Considerations when starting a club
- Will the club be in person or virtual?
- Will members need technology and the technical ability to attend? This will be the case if patrons will be asked to download books or attend virtual meetings.
- The time and frequency of the book club. For example, will the club meet in the daytime or after work?
- The number of members. The best discussions need a reasonable number of people.
Running book club meetings
Each book club needs a chair to make sure everyone is heard and to moderate the chat. You can rotate the meeting chair responsibility or ask someone who recommended some books to chair and lead the discussion. For variety, you can invite authors or other guests to speak at meetings.
It’s recommended to do roll call so people with vision loss know who is there. You can request that members announce they’re leaving if they want to exit during the meeting. When you make food and drink available at meetings, let people know where it is and guide them to the table.
If the meeting is virtual, keep the following considerations in mind:
- Will you encourage members to use certain etiquette such as raising their hands and muting themselves? It’s recommended teaching how how to mute, unmute and use the chat options since any extra sound (e.g. dogs barking, talking or screen-reader voices) can be disruptive.
- Some patrons may not have access to technology so offer a phone option as well.
Some possible topics to get discussion started:
- What did you think of the quality of the transcription and narration?
- Who is your favourite character in the book?
Please keep in mind that people with vision loss may have a different view of the description in the book.
Whether you’re announcing your next meeting, or need to to retain a members list and to keep track of attendance, keep these accessible communications tips in mind:
- Include electronic versions of meeting notices so they can be emailed to members.
- All communications should be in larger and clear fonts. Follow Clear Print Accessibility Guidelines
- Include a contact phone number
Each club may need to share the following:
- Meeting links and teleconference links
- Meeting notices
Transportation and navigation
If your club meets in person, you may wish to consider having volunteer drivers. If your book club comprises mainly of people with vision loss, it is recommended to have some sighted volunteers. Choosing a location that is easy to access by public transportation is ideal.

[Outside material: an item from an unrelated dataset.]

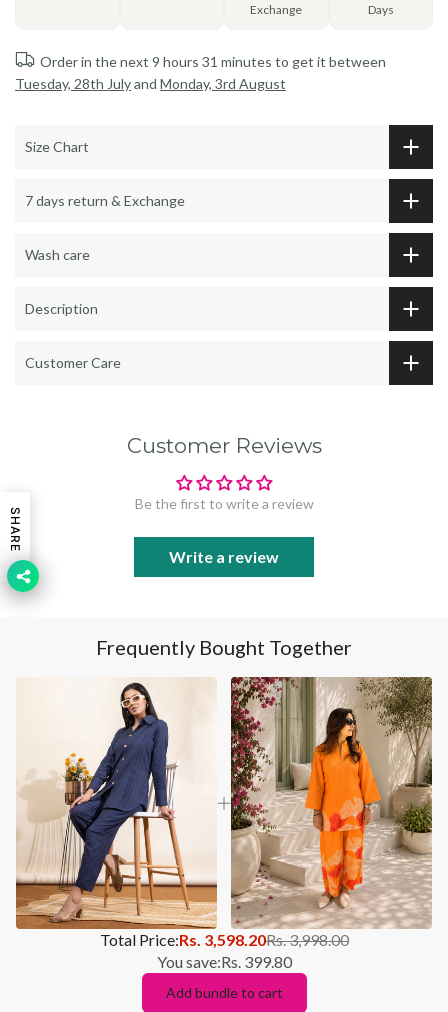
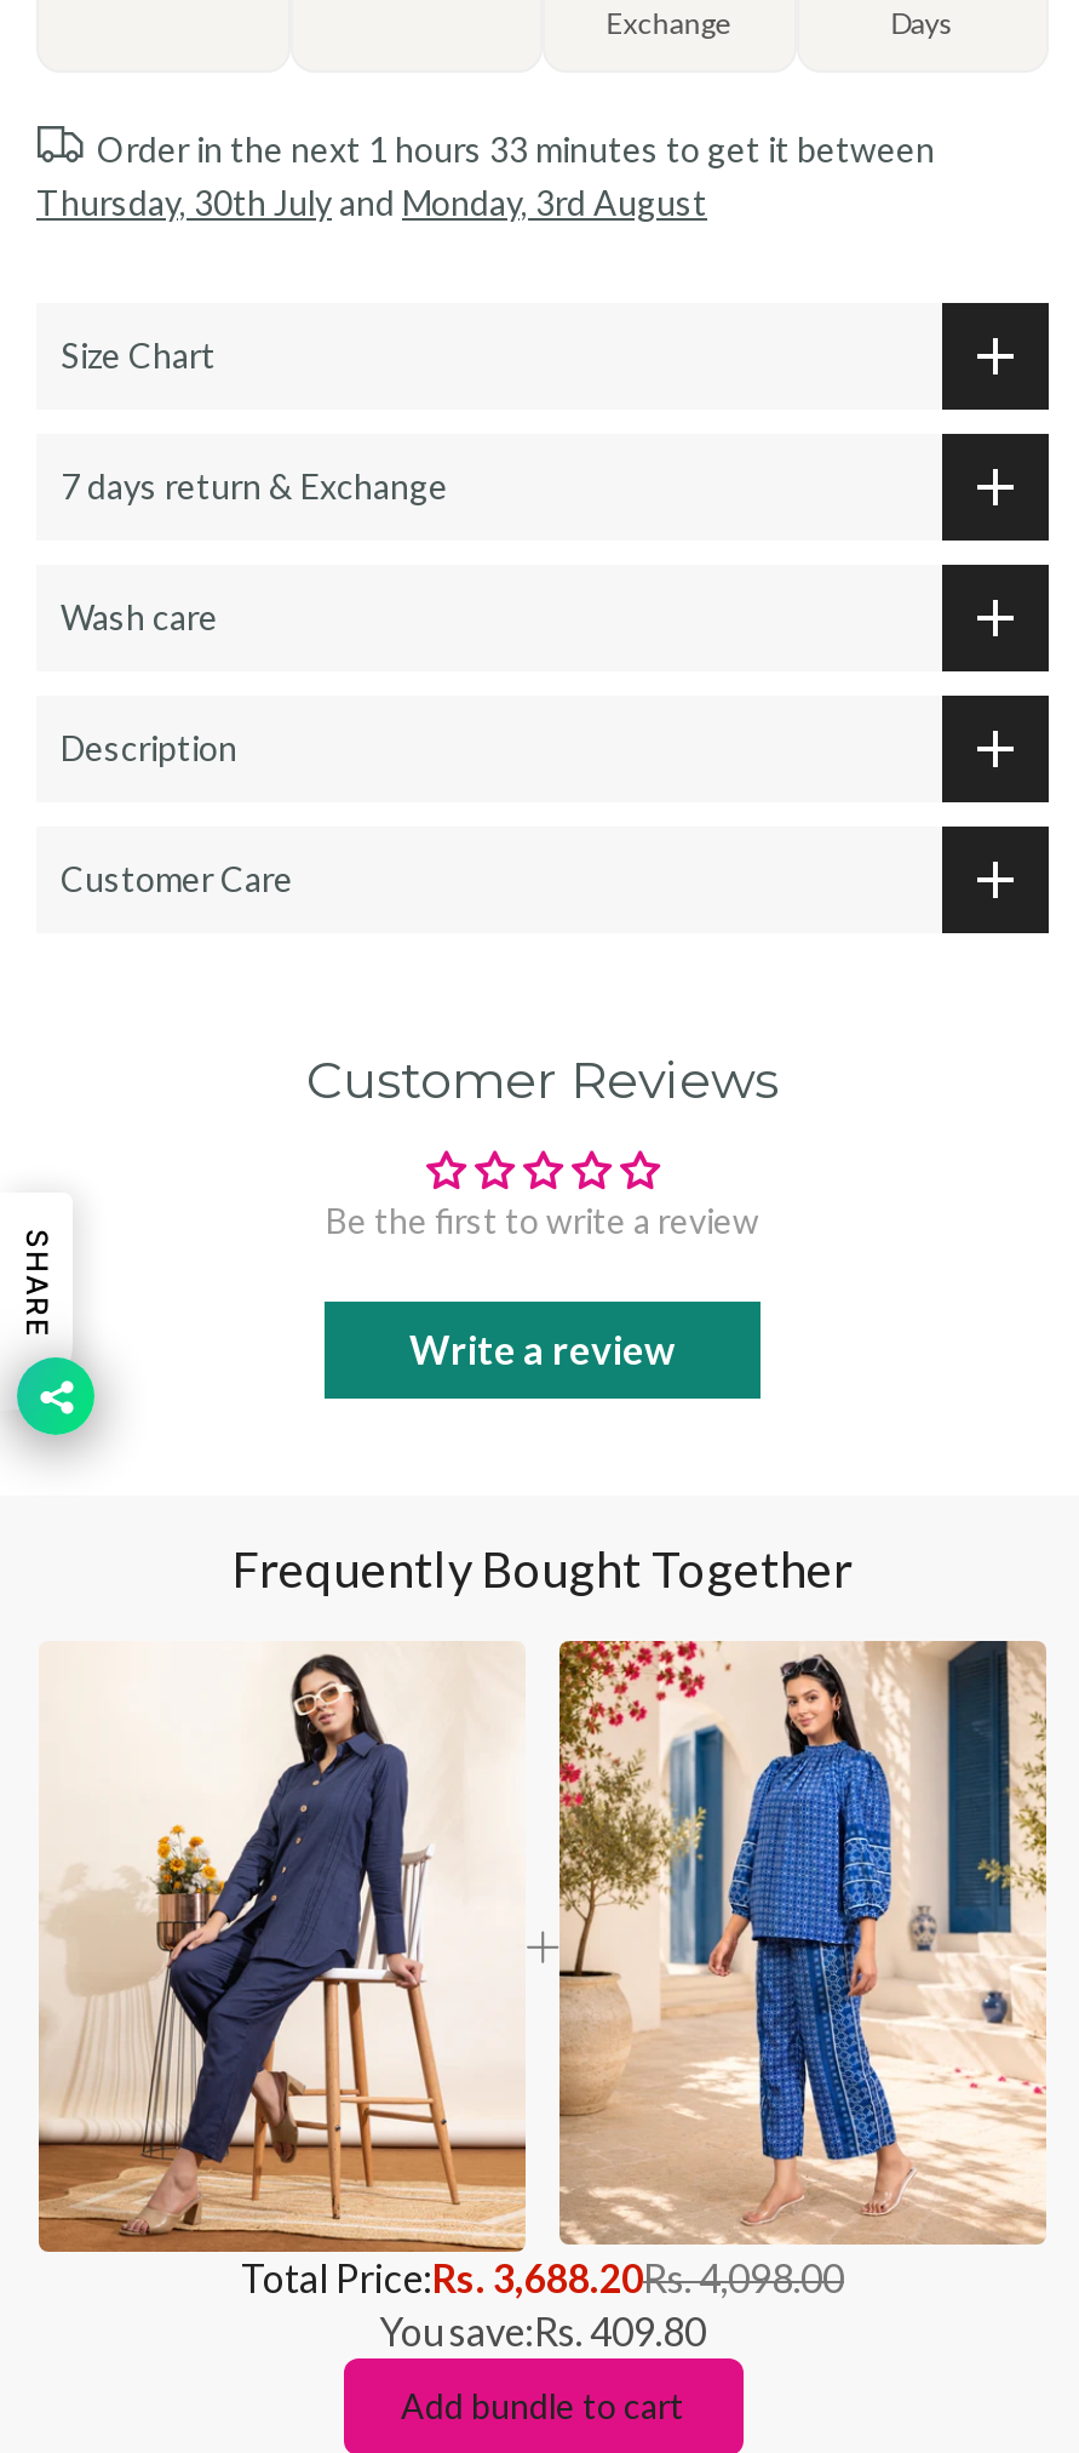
[40,53,386,70] Order in the next 9 hours 31 minutes to get it between -> [97,129,935,171] Order in the next 1 hours 33 minutes to get it between
[15,75,286,92] Tuesday, 28th July and Monday, 3rd August -> [36,183,707,224] Thursday, 30th July and Monday, 3rd August
[100,676,433,949] [image] | Total Price:Rs. 3,598.20Rs. 3,998.00 -> [241,1639,1049,2300] [image] | Total Price:Rs. 3,688.20Rs. 4,098.00
[156,952,292,971] You save:Rs. 399.80 -> [379,2307,706,2353] You save:Rs. 409.80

When planning a meeting, keep the following considerations about location in mind:
- Is parking nearby?
- Will members have to go up steps?
- Where is the meeting room located? Note that background noise can be distracting
- If the meeting room is not on the main floor, are there elevators?
- Are accessible washrooms nearby?
Keep the following considerations about building navigation and room layout in mind:
- If there are navigation issues, having a door greeter can help.
- Make sure that the layout of the room is easy to navigate. Avoid placing furniture in pathways to doors or seats, which prevents tripping hazards.
- People with some types of low vision may prefer to sit with their back to the window to avoid direct glare from the sun.
- Guide members into the room to be seated and let them know who is sitting on either side.. Please note that guide dogs will likely be there as well.
Equipment: computers, players for audiobooks, braille displays
Many libraries loan accessible equipment such as DAISY players that members can use to read books. Some organizations fundraise for equipment, such as the CNIB. You can explore provincial adaptive technology funding programs if needed.
Often accessible book clubs need staff or members to train other members how to use the equipment. Encourage new users not to give up and to get support and advice. Get Together with Technology group (GTT) is a program providing training for, and by people with vision loss. GTT teaches how to use Zoom. Members can also learn how to use navigation devices to get a meeting.